La famille d’un patient interné à l’Hôpital Général Idrissa Pouye (HOGIP), anciennement Centre de traumatologie et d’orthopédie (CTO), vit un profond traumatisme. Au lieu du soulagement attendu d’une prise en charge hospitalière, les proches dénoncent une grave erreur médicale qui aurait pu coûter la vie au malade.

Admis au service de cardiologie pour une anémie sévère, le patient a subi une transfusion sanguine incompatible avec son groupe sanguin. Selon le témoignage d’un parent, contacté par Seneweb et présent au moment des faits, l’incident s’est produit lors de l’administration d’une seconde poche de sang.

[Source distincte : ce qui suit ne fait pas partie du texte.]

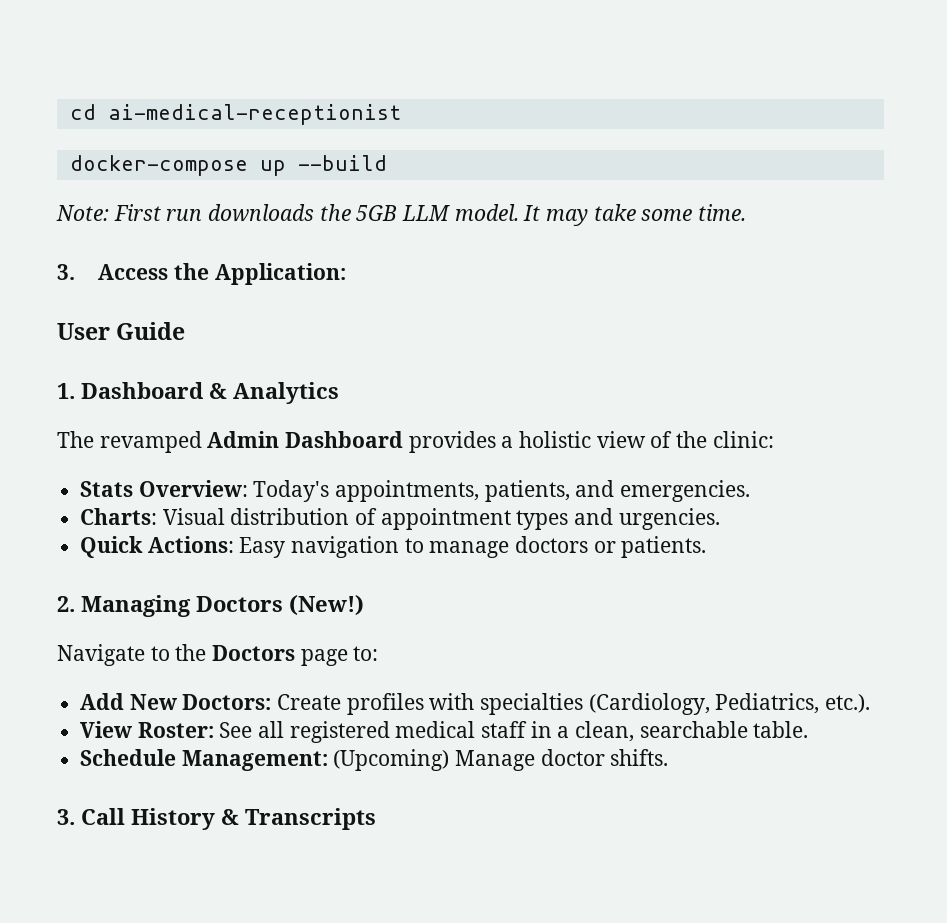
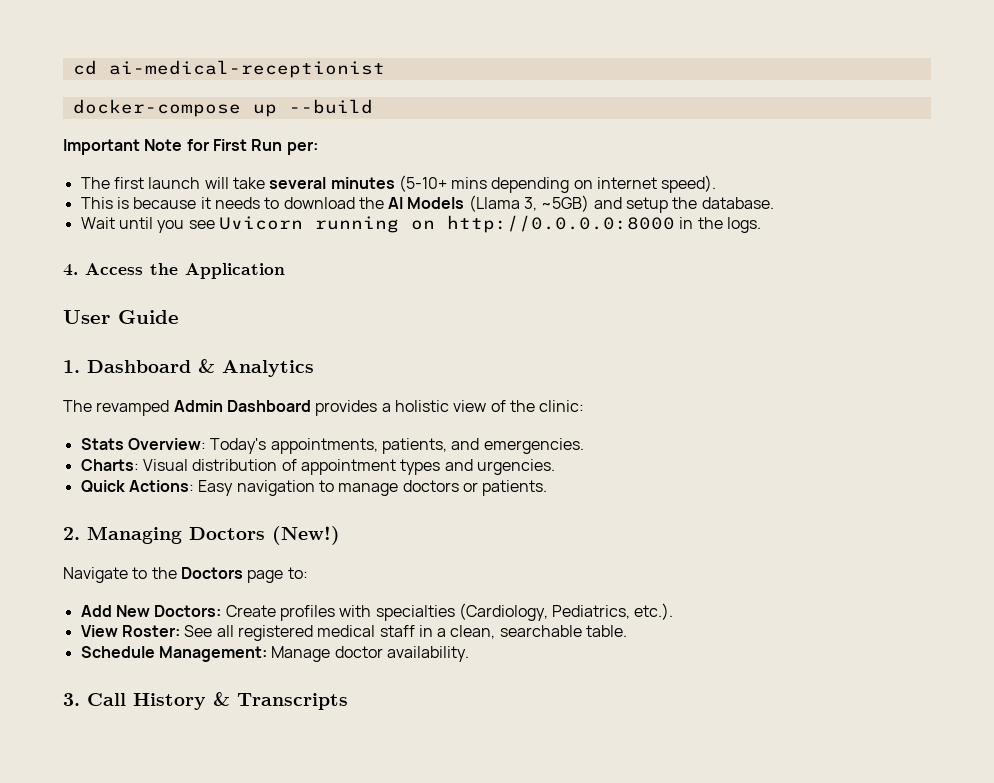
- Note: First run downloads the 5GB LLM model. It may take some time.
- 3. Access the Application:
+ Important Note for First Run per:
+ The first launch will take several minutes (5-10+ mins depending on internet speed).
+ This is because it needs to download the AI Models (Llama 3, ~5GB) and setup the database.
+ Wait until you see Uvicorn running on http://0.0.0.0:8000 in the logs.
+ 4. Access the Application
- Schedule Management: (Upcoming) Manage doctor shifts.
+ Schedule Management: Manage doctor availability.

« Après une première poche de groupe O+, conforme au groupe sanguin du patient, le médecin a transfusé une seconde poche de groupe A+ », raconte le proche, encore sous le choc. Une situation d’autant plus alarmante que ce type d’erreur peut entraîner de graves complications, voire être fatal.

Plus préoccupant encore, l’alerte n’est pas venue du personnel médical, mais de la famille elle-même. « C’est moi qui ai attiré l’attention. Après vérification, alors qu’ils avaient pourtant le dossier du malade, le médecin s’est excusé », déplore le parent, dénonçant une négligence manifeste dans l’application des protocoles de sécurité.

Au-delà de cet incident précis, la famille pointe un dysfonctionnement plus large dans la prise en charge des patients au sein de l’établissement. Elle évoque une dégradation de la qualité des soins, particulièrement durant les week-ends et les gardes de nuit, périodes où la surveillance médicale serait insuffisante.

Ces accusations relancent le débat sur la sécurité des patients et le respect strict des procédures médicales dans les hôpitaux publics, alors que la moindre erreur peut avoir des conséquences dramatiques.